What the test actually shows:

Do a clean install when you change platform, or else your performance in some games might be lower than they should.

By the way, overclocking and/or faster RAM gives higher benchmark scores.

 

What people will read:

OMG WITH THIS ONE TRICK RYZEN'S FPS IN 1080P BENCHMARKS INCREASES BY 35%!

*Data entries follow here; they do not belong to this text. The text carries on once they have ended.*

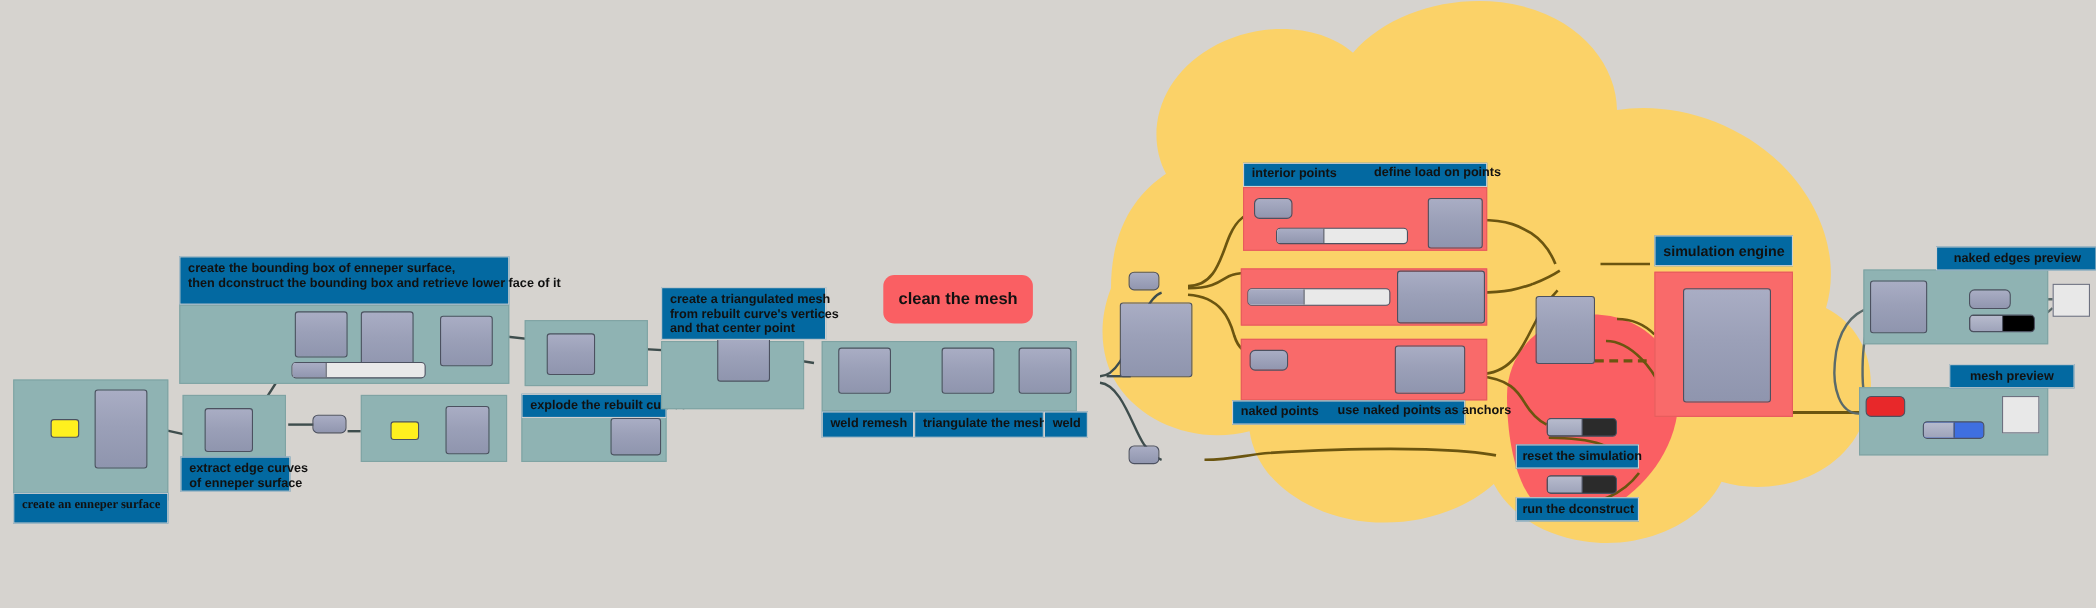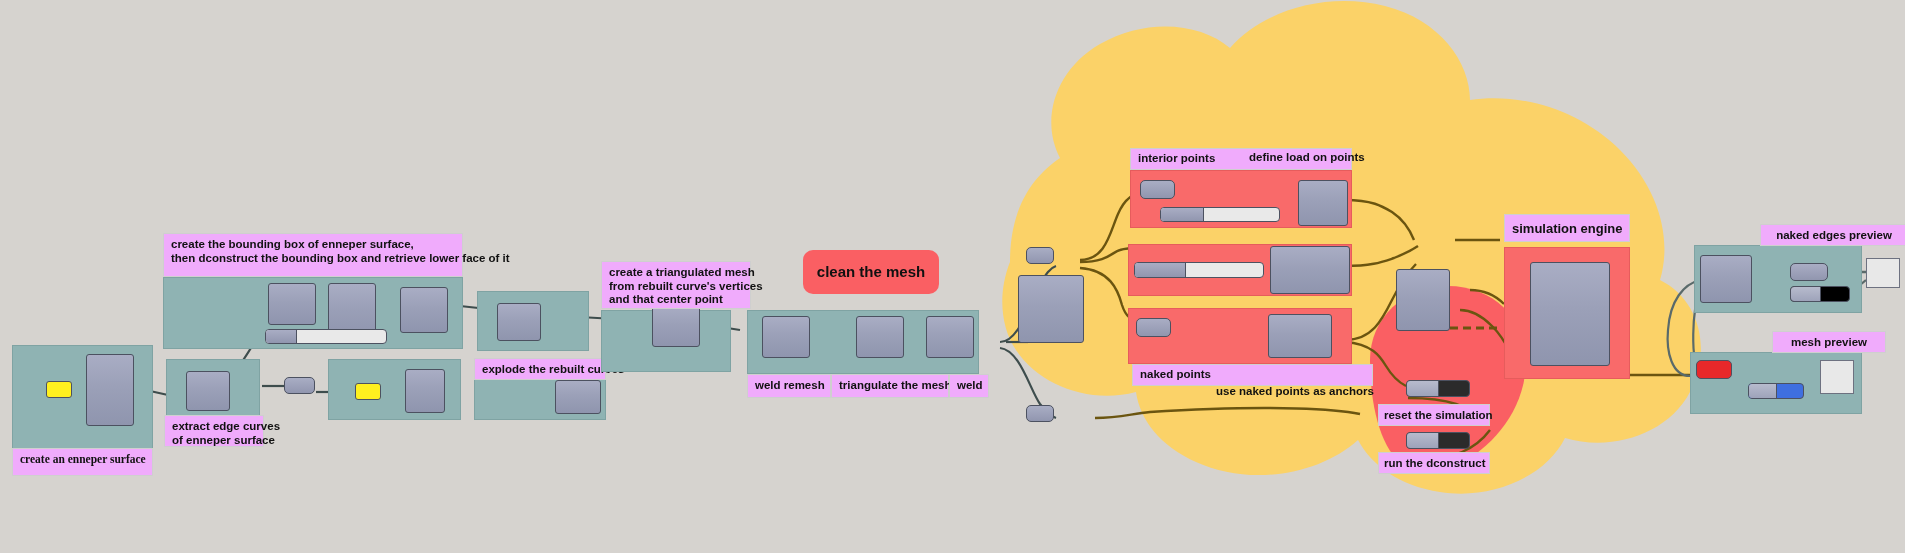"interior points" .cap { background: #f0abfc -> #0369a1 }
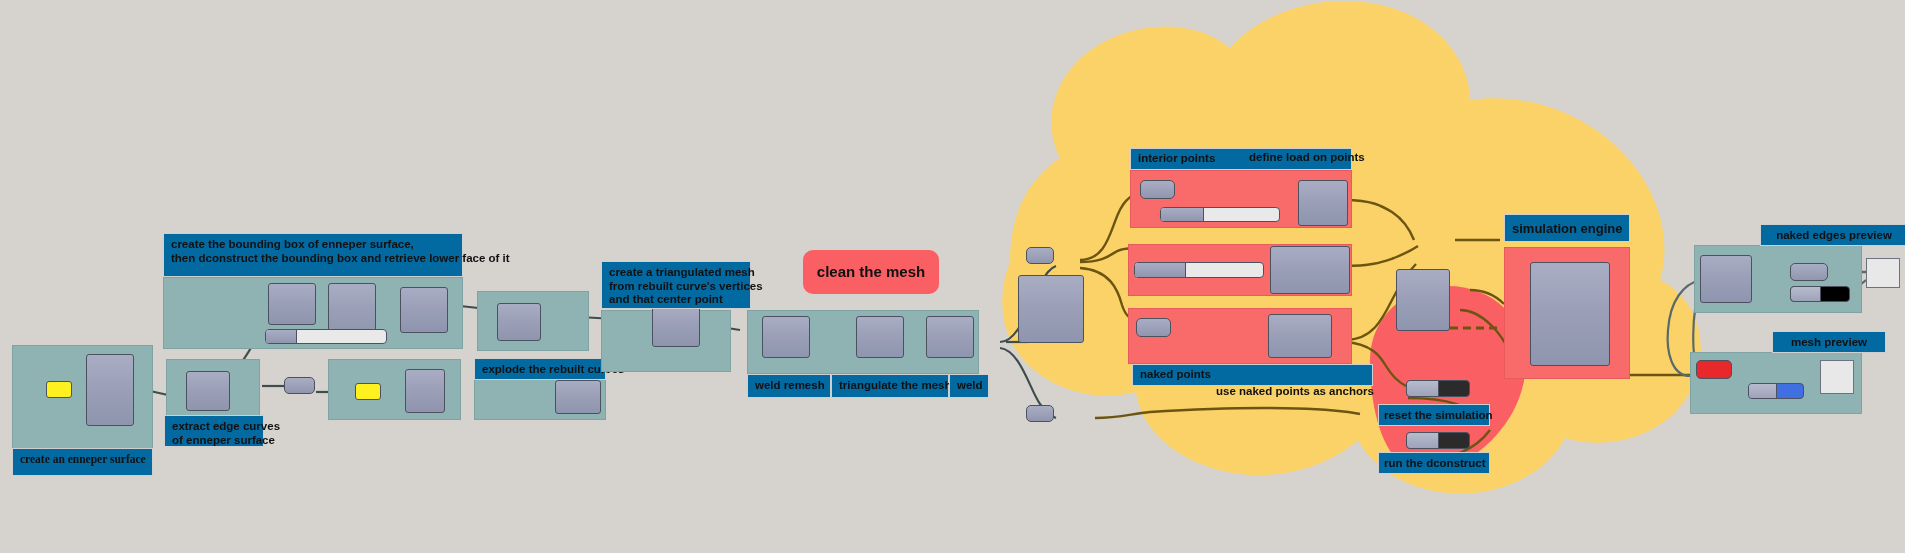"naked points" div.cap { margin-left: 12px -> none; width: 241px -> 212px }
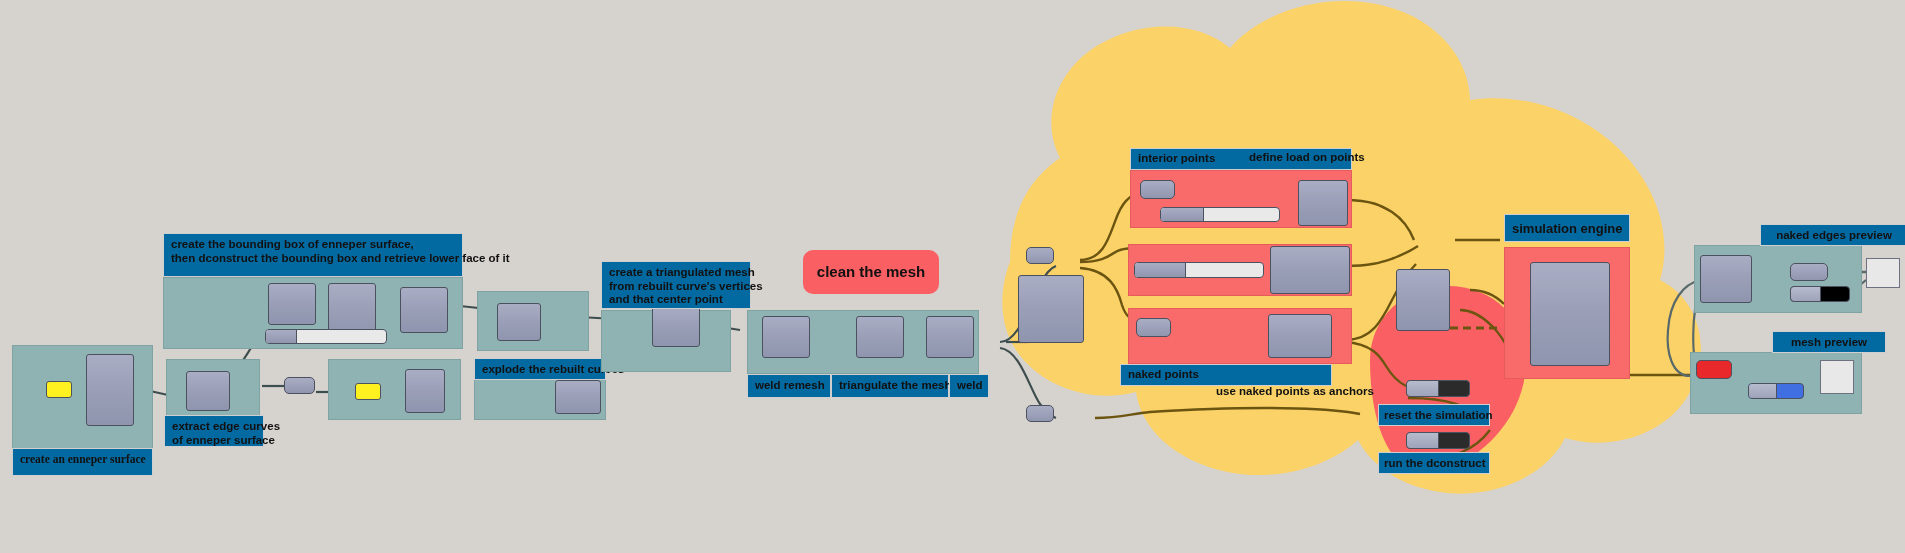"use naked points as anchors" div.cap { padding: 21px 4px -> 3px 4px }
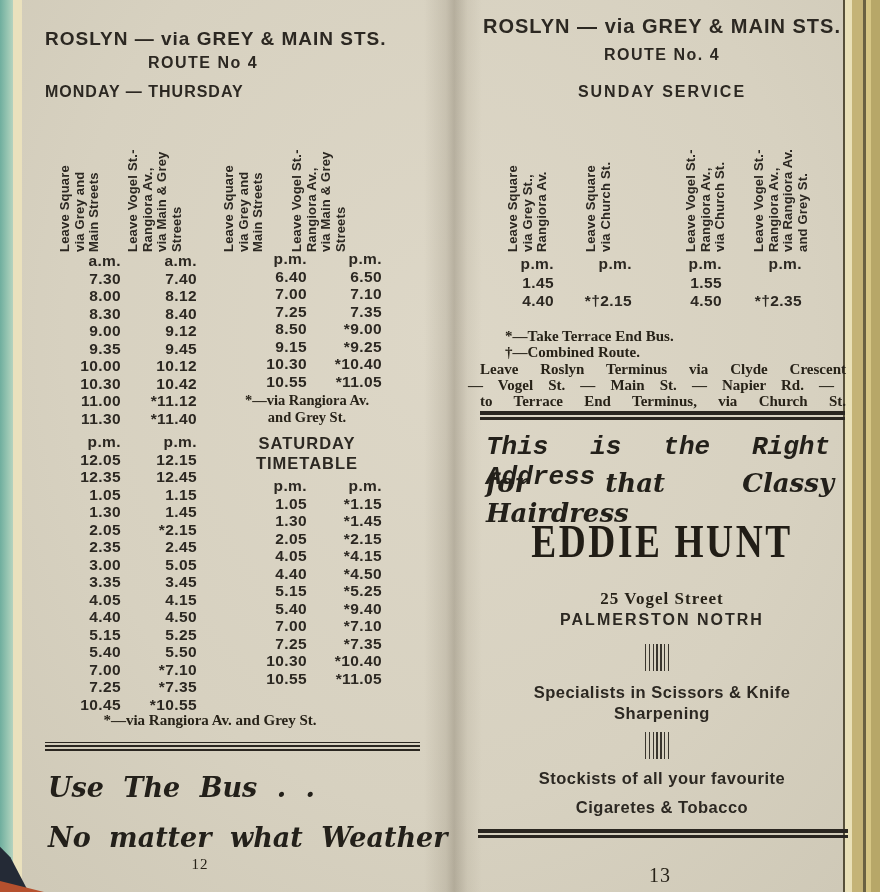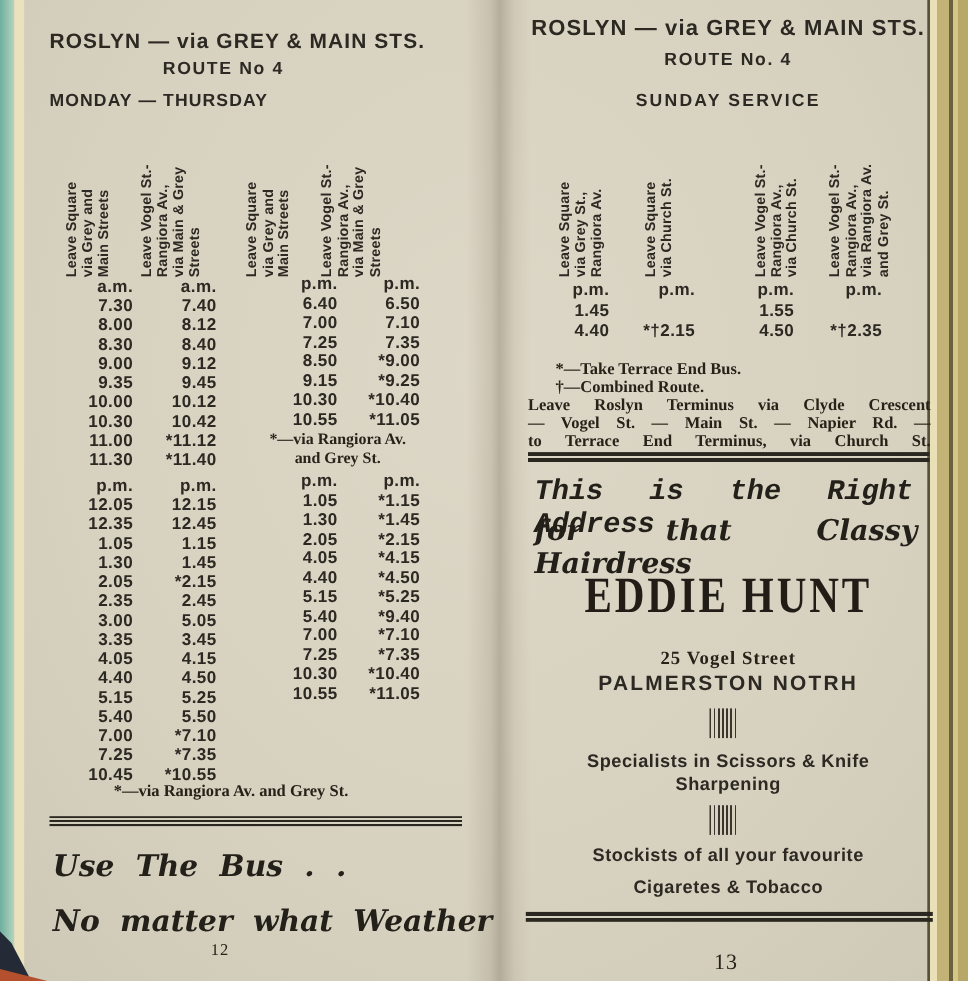"— Vogel St. — Main" div.abs { left: 480px -> 468px }
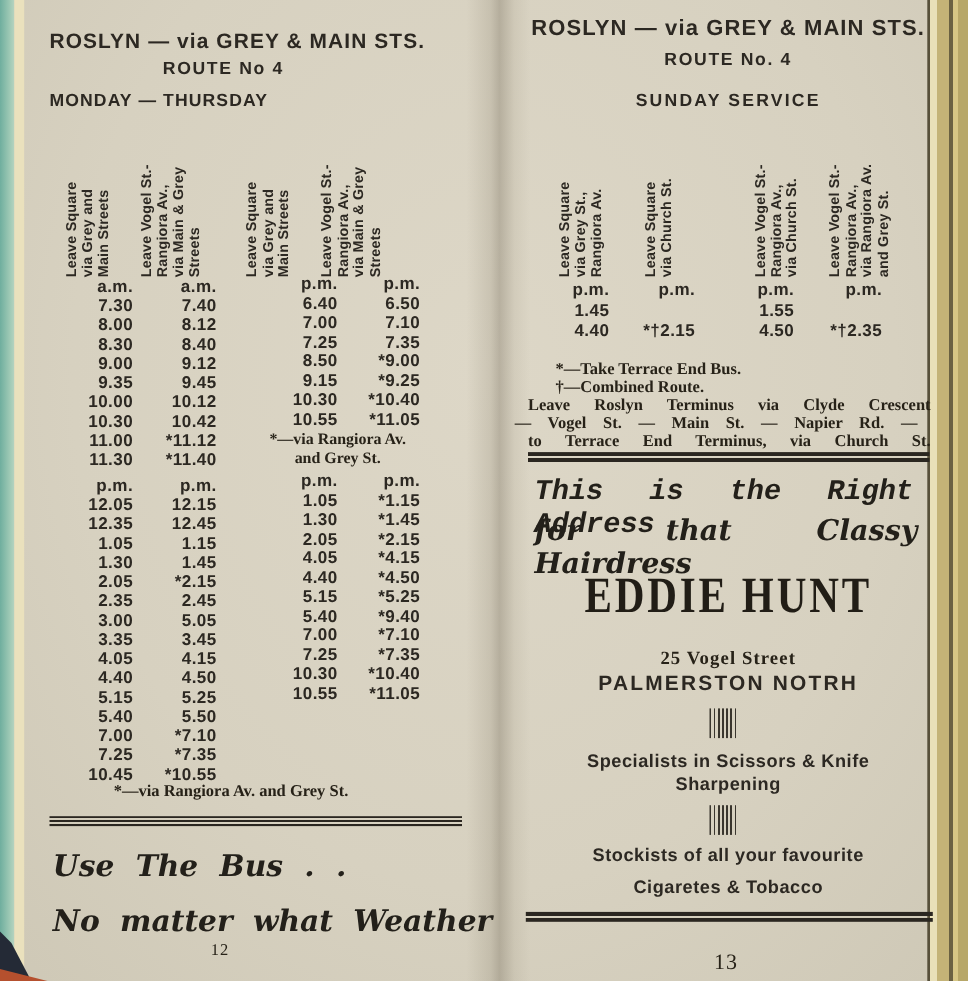"SATURDAY" div.sans { html: none -> <div>SATURDAY TIMETABLE</div> }
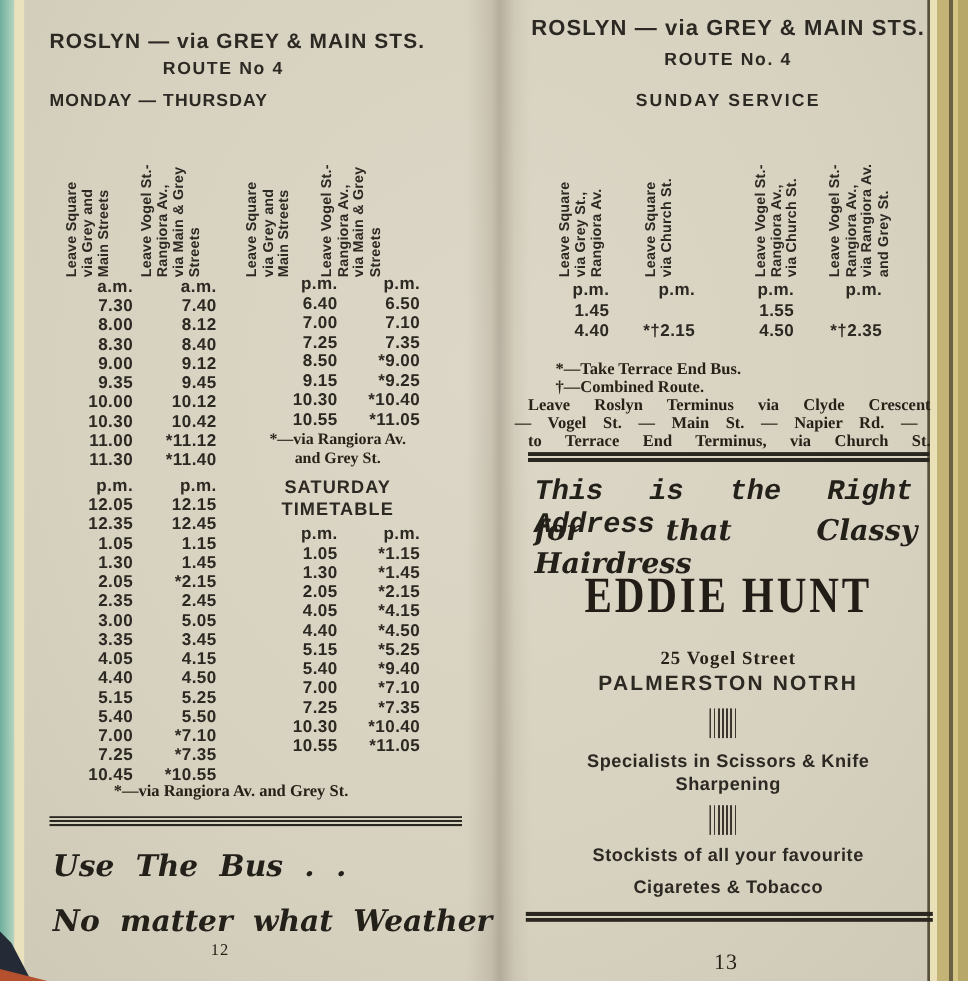"PALMERSTON NOTRH" div.abs { font-size: 19px -> 16px }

INTEL IS FINISHED! AMD WON!

I said exactly the same thing about what Nvidia did with their DX12-improving driver update, it's just hilarious :P This misleading bullshit is common practice, sadly.

 

They presented those number as a relative comparison to launch drivers performance, launch game version, ran at 4K with a GTX 1080, this heavily suggests to people who don't know as much as we do about this stuff to just go like this:

"Oh, I heard Nvidia increased DX12 performance in my GTX 970 by 33%! So great!" When he gets 1-2FPS in reality... :P Except Hitman, performance in this game really improved.

 

Funniest that they called it a "Breakthrough DX12 driver performance"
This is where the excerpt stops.